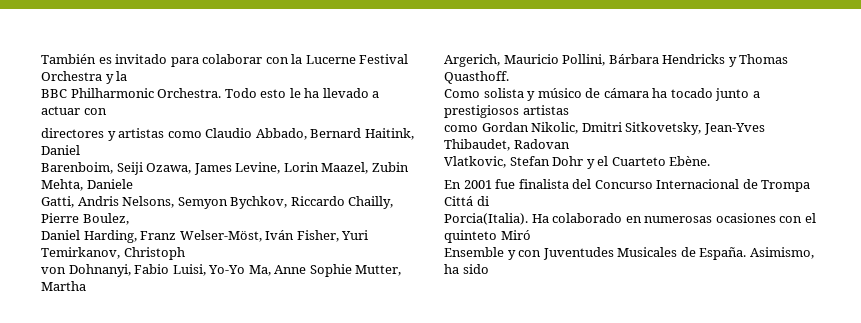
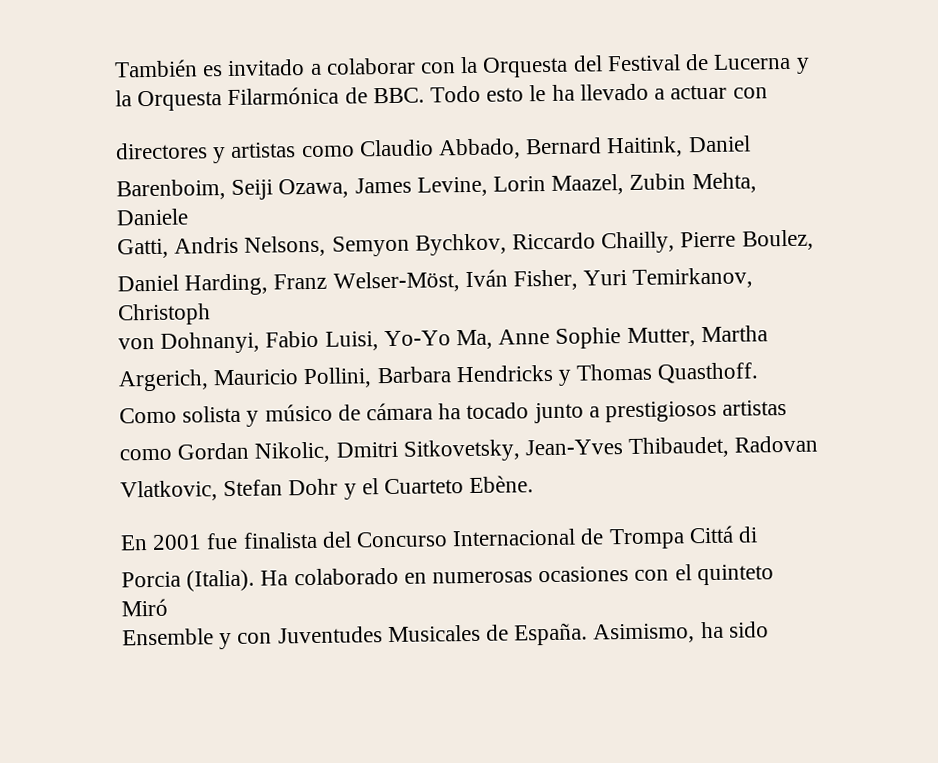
- También es invitado para colaborar con la Lucerne Festival Orchestra y la
- BBC Philharmonic Orchestra. Todo esto le ha llevado a actuar con
+ También es invitado a colaborar con la Orquesta del Festival de Lucerna y la Orquesta Filarmónica de BBC. Todo esto le ha llevado a actuar con
- Argerich, Mauricio Pollini, Bárbara Hendricks y Thomas Quasthoff.
+ Argerich, Mauricio Pollini, Barbara Hendricks y Thomas Quasthoff.
- Porcia(Italia).
+ Porcia (Italia).

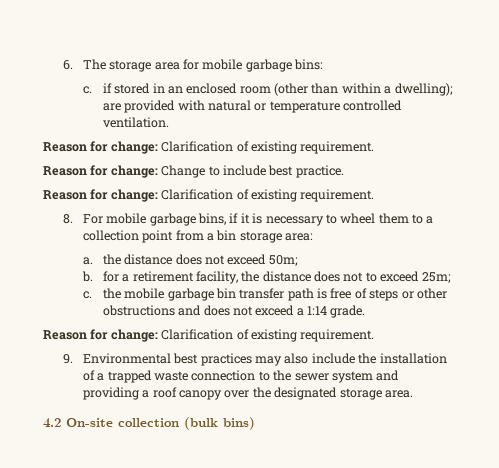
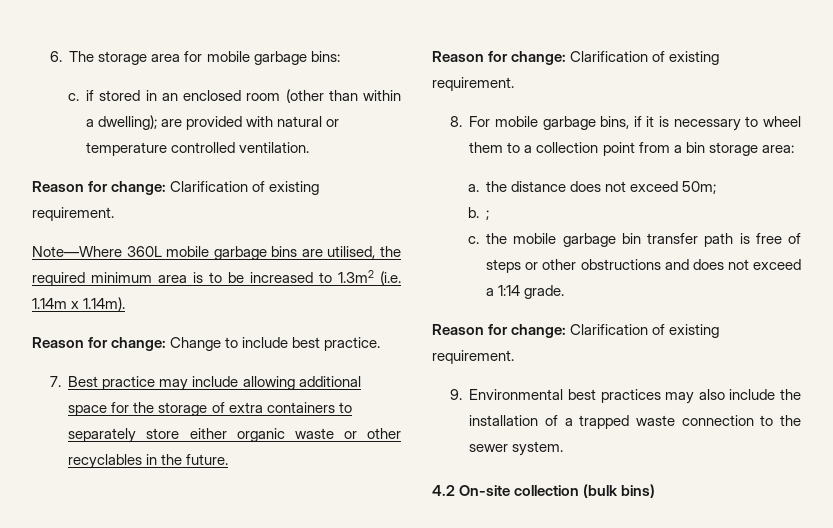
+ Note—Where 360L mobile garbage bins are utilised, the required minimum area is to be increased to 1.3m2 (i.e. 1.14m x 1.14m).
+ 7. Best practice may include allowing additional space for the storage of extra containers to separately store either organic waste or other recyclables in the future.
- b. for a retirement facility, the distance does not to exceed 25m;
+ b. ;
- 9. Environmental best practices may also include the installation of a trapped waste connection to the sewer system and providing a roof canopy over the designated storage area.
+ 9. Environmental best practices may also include the installation of a trapped waste connection to the sewer system.

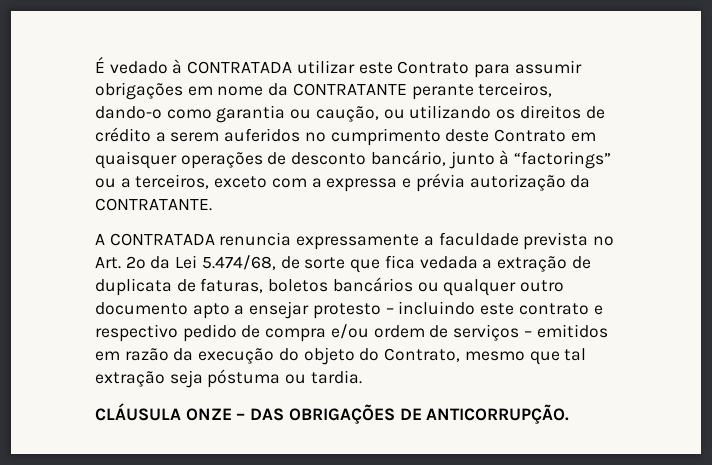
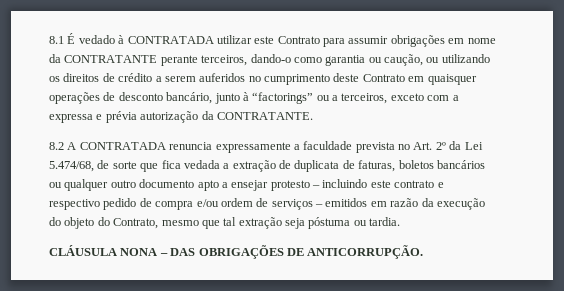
- É vedado à CONTRATADA utilizar este Contrato para assumir obrigações em nome da CONTRATANTE perante terceiros, dando-o como garantia ou caução, ou utilizando os direitos de crédito a serem auferidos no cumprimento deste Contrato em quaisquer operações de desconto bancário, junto à “factorings” ou a terceiros, exceto com a expressa e prévia autorização da CONTRATANTE.
+ 8.1 É vedado à CONTRATADA utilizar este Contrato para assumir obrigações em nome da CONTRATANTE perante terceiros, dando-o como garantia ou caução, ou utilizando os direitos de crédito a serem auferidos no cumprimento deste Contrato em quaisquer operações de desconto bancário, junto à “factorings” ou a terceiros, exceto com a expressa e prévia autorização da CONTRATANTE.
- A CONTRATADA renuncia expressamente a faculdade prevista no Art. 2º da Lei 5.474/68, de sorte que fica vedada a extração de duplicata de faturas, boletos bancários ou qualquer outro documento apto a ensejar protesto – incluindo este contrato e respectivo pedido de compra e/ou ordem de serviços – emitidos em razão da execução do objeto do Contrato, mesmo que tal extração seja póstuma ou tardia.
+ 8.2 A CONTRATADA renuncia expressamente a faculdade prevista no Art. 2º da Lei 5.474/68, de sorte que fica vedada a extração de duplicata de faturas, boletos bancários ou qualquer outro documento apto a ensejar protesto – incluindo este contrato e respectivo pedido de compra e/ou ordem de serviços – emitidos em razão da execução do objeto do Contrato, mesmo que tal extração seja póstuma ou tardia.
- CLÁUSULA ONZE – DAS OBRIGAÇÕES DE ANTICORRUPÇÃO.
+ CLÁUSULA NONA – DAS OBRIGAÇÕES DE ANTICORRUPÇÃO.

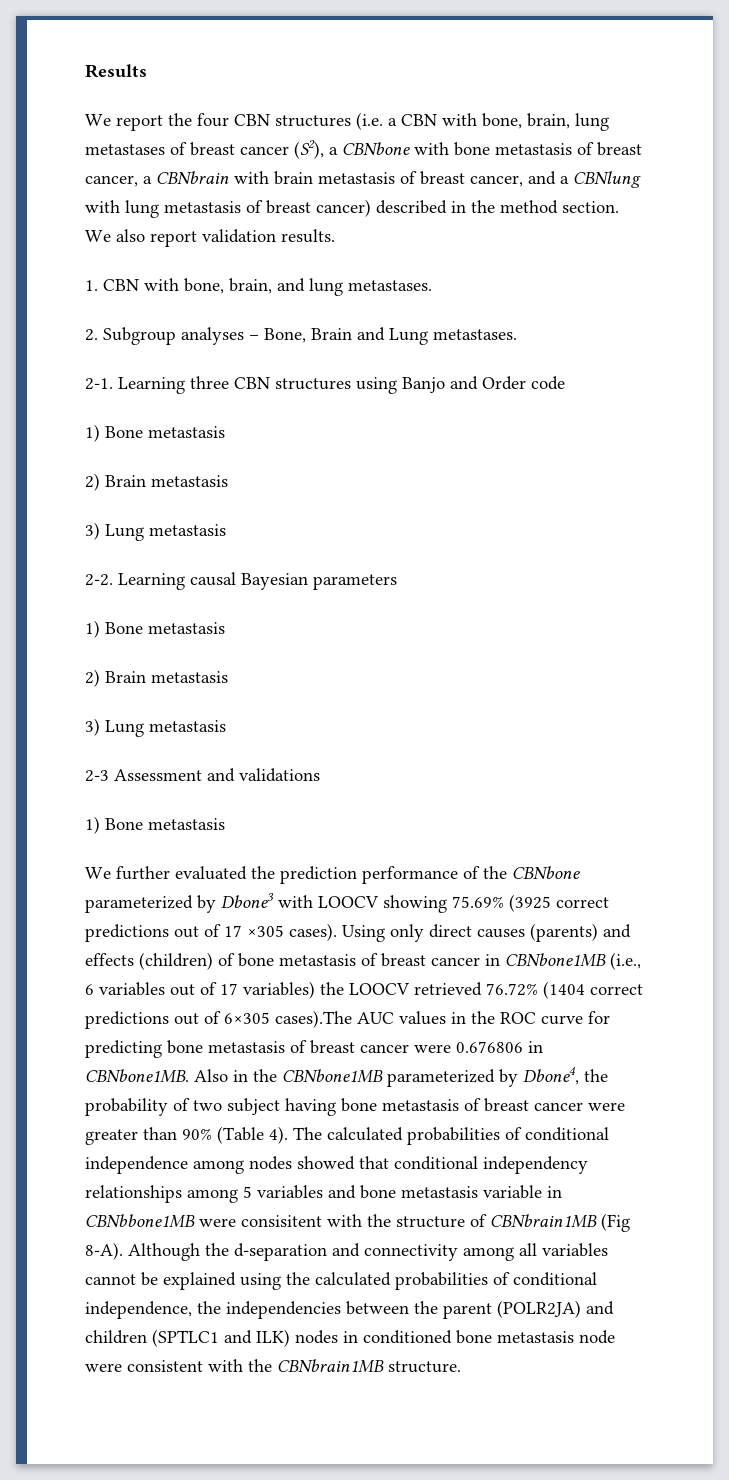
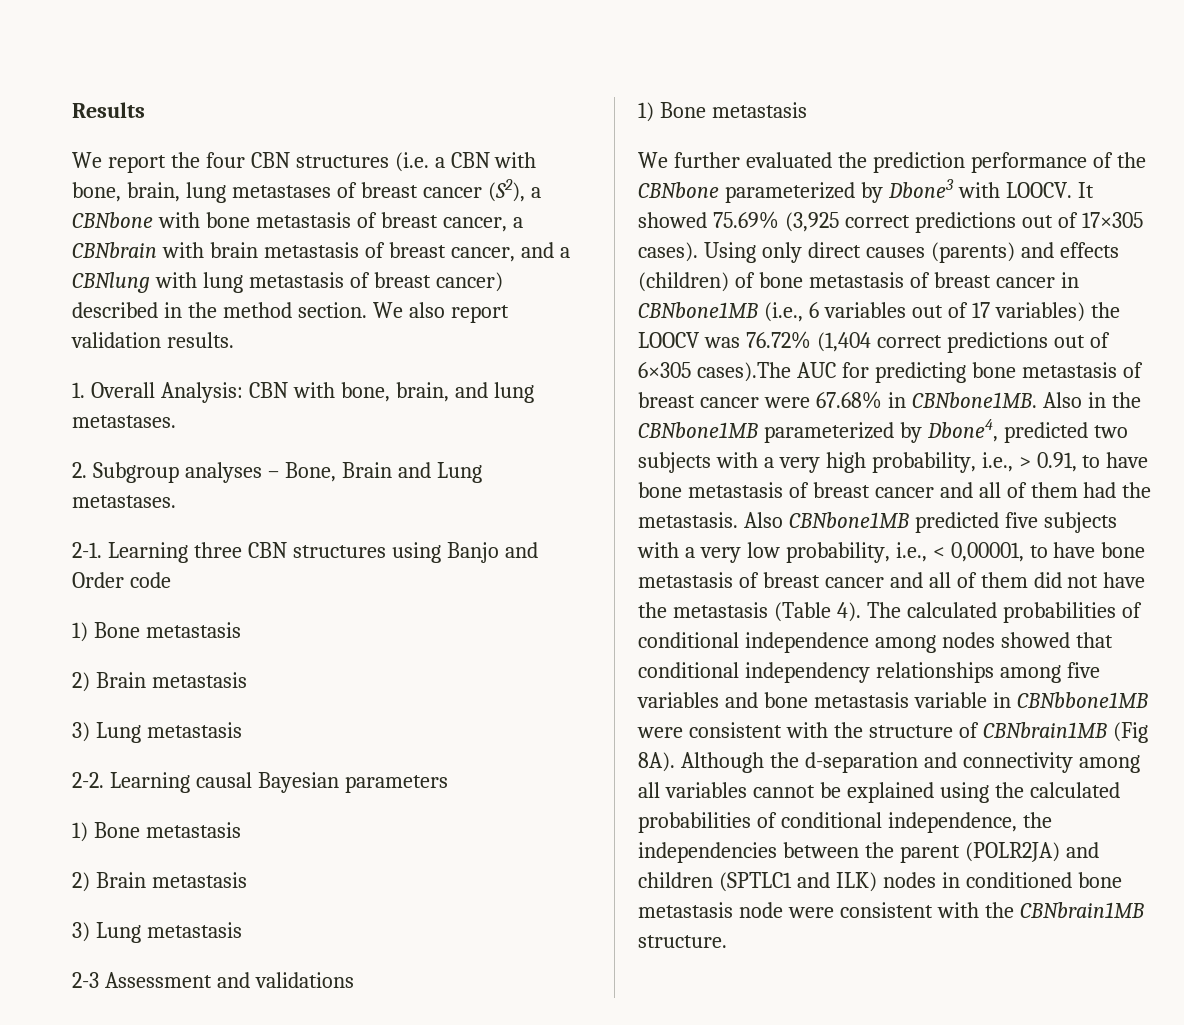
- 1. CBN with bone, brain, and lung metastases.
+ 1. Overall Analysis: CBN with bone, brain, and lung metastases.
- We further evaluated the prediction performance of the CBNbone parameterized by Dbone3 with LOOCV showing 75.69% (3925 correct predictions out of 17 ×305 cases).
+ We further evaluated the prediction performance of the CBNbone parameterized by Dbone3 with LOOCV. It showed 75.69% (3,925 correct predictions out of 17×305 cases).
- Using only direct causes (parents) and effects (children) of bone metastasis of breast cancer in CBNbone1MB (i.e., 6 variables out of 17 variables) the LOOCV retrieved 76.72% (1404 correct predictions out of 6×305 cases).The AUC values in the ROC curve for predicting bone metastasis of breast cancer were 0.676806 in CBNbone1MB.
+ Using only direct causes (parents) and effects (children) of bone metastasis of breast cancer in CBNbone1MB (i.e., 6 variables out of 17 variables) the LOOCV was 76.72% (1,404 correct predictions out of 6×305 cases).The AUC for predicting bone metastasis of breast cancer were 67.68% in CBNbone1MB.
- Also in the CBNbone1MB parameterized by Dbone4, the probability of two subject having bone metastasis of breast cancer were greater than 90% (Table 4).
+ Also in the CBNbone1MB parameterized by Dbone4, predicted two subjects with a very high probability, i.e., > 0.91, to have bone metastasis of breast cancer and all of them had the metastasis. Also CBNbone1MB predicted five subjects with a very low probability, i.e., < 0,00001, to have bone metastasis of breast cancer and all of them did not have the metastasis (Table 4).
- The calculated probabilities of conditional independence among nodes showed that conditional independency relationships among 5 variables and bone metastasis variable in CBNbbone1MB were consisitent with the structure of CBNbrain1MB (Fig 8-A).
+ The calculated probabilities of conditional independence among nodes showed that conditional independency relationships among five variables and bone metastasis variable in CBNbbone1MB were consistent with the structure of CBNbrain1MB (Fig 8A).

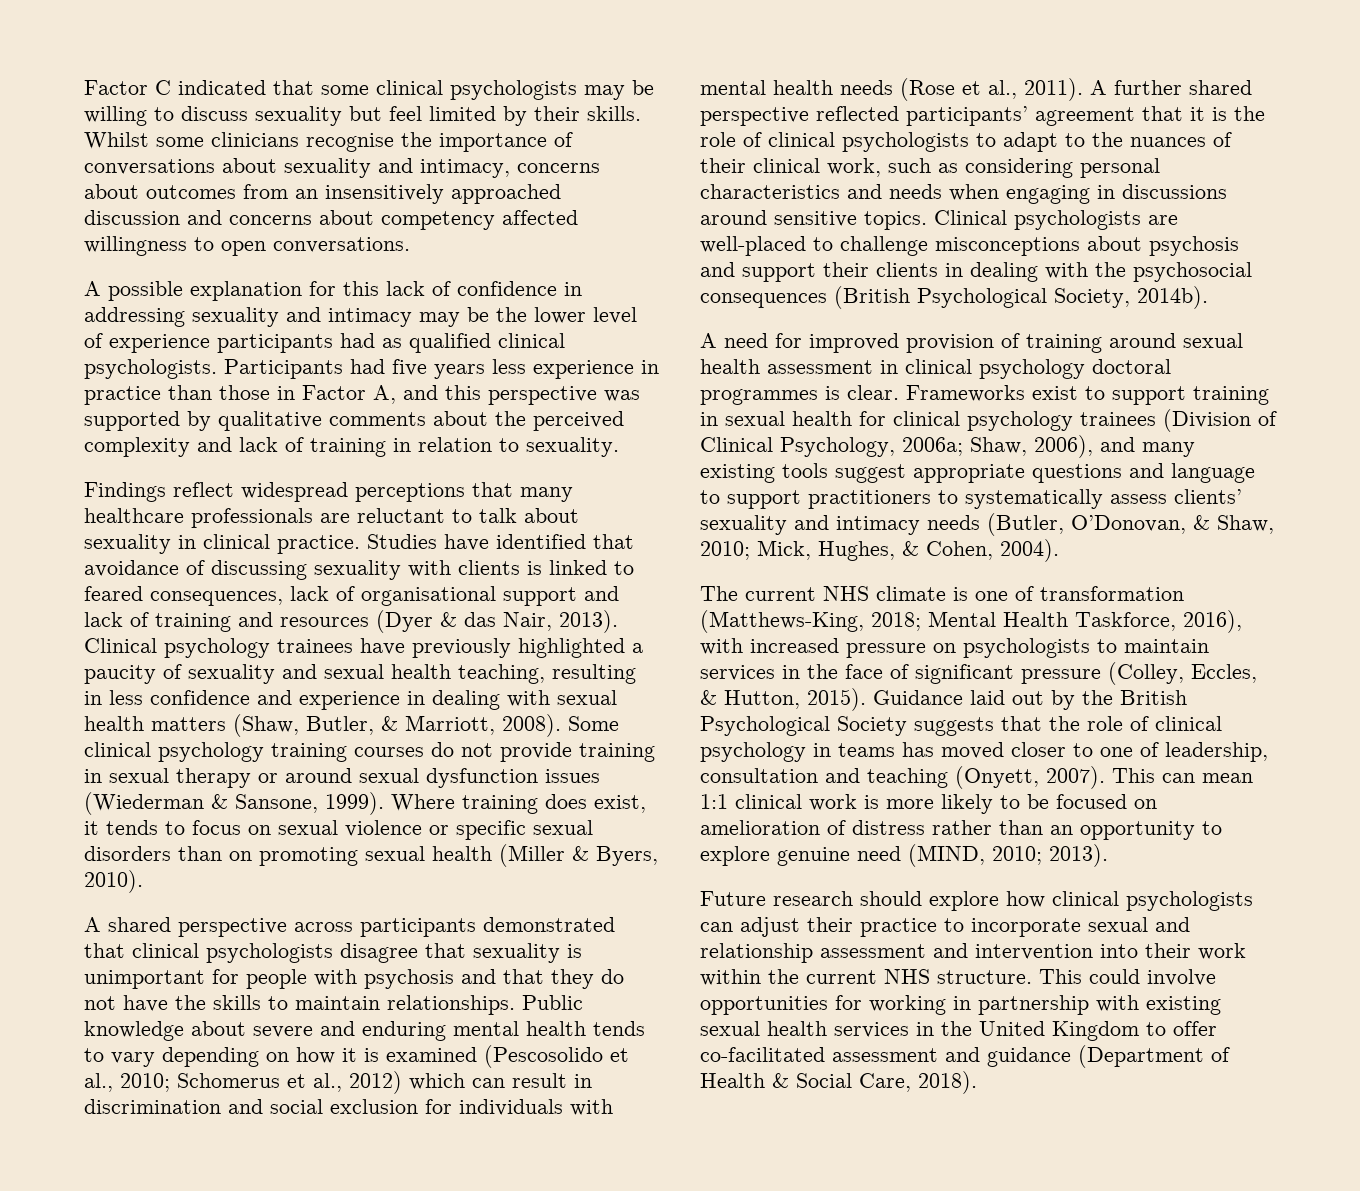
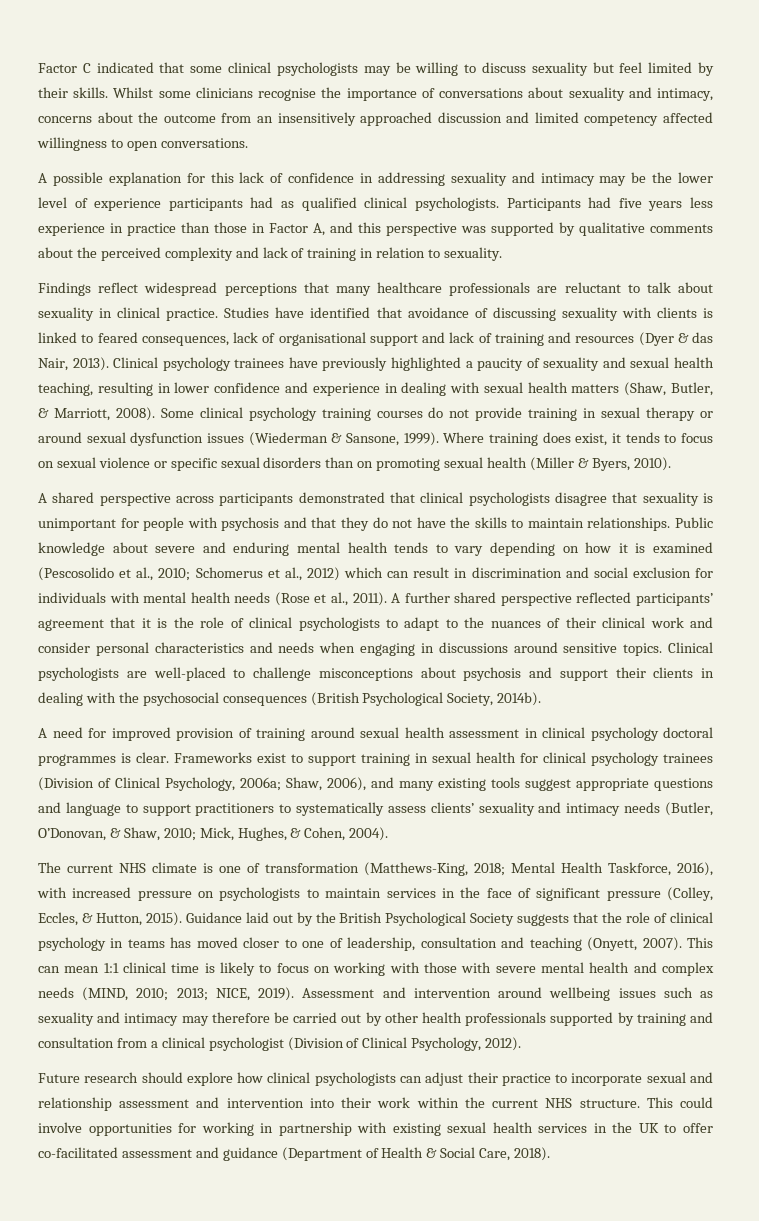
- Whilst some clinicians recognise the importance of conversations about sexuality and intimacy, concerns about outcomes from an insensitively approached discussion and concerns about competency affected willingness to open conversations.
+ Whilst some clinicians recognise the importance of conversations about sexuality and intimacy, concerns about the outcome from an insensitively approached discussion and limited competency affected willingness to open conversations.
- Clinical psychology trainees have previously highlighted a paucity of sexuality and sexual health teaching, resulting in less confidence and experience in dealing with sexual health matters (Shaw, Butler, & Marriott, 2008).
+ Clinical psychology trainees have previously highlighted a paucity of sexuality and sexual health teaching, resulting in lower confidence and experience in dealing with sexual health matters (Shaw, Butler, & Marriott, 2008).
- A further shared perspective reflected participants’ agreement that it is the role of clinical psychologists to adapt to the nuances of their clinical work, such as considering personal characteristics and needs when engaging in discussions around sensitive topics.
+ A further shared perspective reflected participants’ agreement that it is the role of clinical psychologists to adapt to the nuances of their clinical work and consider personal characteristics and needs when engaging in discussions around sensitive topics.
- This can mean 1:1 clinical work is more likely to be focused on amelioration of distress rather than an opportunity to explore genuine need (MIND, 2010; 2013).
+ This can mean 1:1 clinical time is likely to focus on working with those with severe mental health and complex needs (MIND, 2010; 2013; NICE, 2019). Assessment and intervention around wellbeing issues such as sexuality and intimacy may therefore be carried out by other health professionals supported by training and consultation from a clinical psychologist (Division of Clinical Psychology, 2012).
- This could involve opportunities for working in partnership with existing sexual health services in the United Kingdom to offer co-facilitated assessment and guidance (Department of Health & Social Care, 2018).
+ This could involve opportunities for working in partnership with existing sexual health services in the UK to offer co-facilitated assessment and guidance (Department of Health & Social Care, 2018).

**EXERCISE AIM:** In the listing above, find the line with "- BBC Philharmonic" and the line with "- A CONTRATADA". Copy exactly those two and every line between, without the pictures.

**REPLY:**
- BBC Philharmonic Orchestra. Todo esto le ha llevado a actuar con
+ También es invitado a colaborar con la Orquesta del Festival de Lucerna y la Orquesta Filarmónica de BBC. Todo esto le ha llevado a actuar con
- Argerich, Mauricio Pollini, Bárbara Hendricks y Thomas Quasthoff.
+ Argerich, Mauricio Pollini, Barbara Hendricks y Thomas Quasthoff.
- Porcia(Italia).
+ Porcia (Italia).

+ Note—Where 360L mobile garbage bins are utilised, the required minimum area is to be increased to 1.3m2 (i.e. 1.14m x 1.14m).
+ 7. Best practice may include allowing additional space for the storage of extra containers to separately store either organic waste or other recyclables in the future.
- b. for a retirement facility, the distance does not to exceed 25m;
+ b. ;
- 9. Environmental best practices may also include the installation of a trapped waste connection to the sewer system and providing a roof canopy over the designated storage area.
+ 9. Environmental best practices may also include the installation of a trapped waste connection to the sewer system.

- É vedado à CONTRATADA utilizar este Contrato para assumir obrigações em nome da CONTRATANTE perante terceiros, dando-o como garantia ou caução, ou utilizando os direitos de crédito a serem auferidos no cumprimento deste Contrato em quaisquer operações de desconto bancário, junto à “factorings” ou a terceiros, exceto com a expressa e prévia autorização da CONTRATANTE.
+ 8.1 É vedado à CONTRATADA utilizar este Contrato para assumir obrigações em nome da CONTRATANTE perante terceiros, dando-o como garantia ou caução, ou utilizando os direitos de crédito a serem auferidos no cumprimento deste Contrato em quaisquer operações de desconto bancário, junto à “factorings” ou a terceiros, exceto com a expressa e prévia autorização da CONTRATANTE.
- A CONTRATADA renuncia expressamente a faculdade prevista no Art. 2º da Lei 5.474/68, de sorte que fica vedada a extração de duplicata de faturas, boletos bancários ou qualquer outro documento apto a ensejar protesto – incluindo este contrato e respectivo pedido de compra e/ou ordem de serviços – emitidos em razão da execução do objeto do Contrato, mesmo que tal extração seja póstuma ou tardia.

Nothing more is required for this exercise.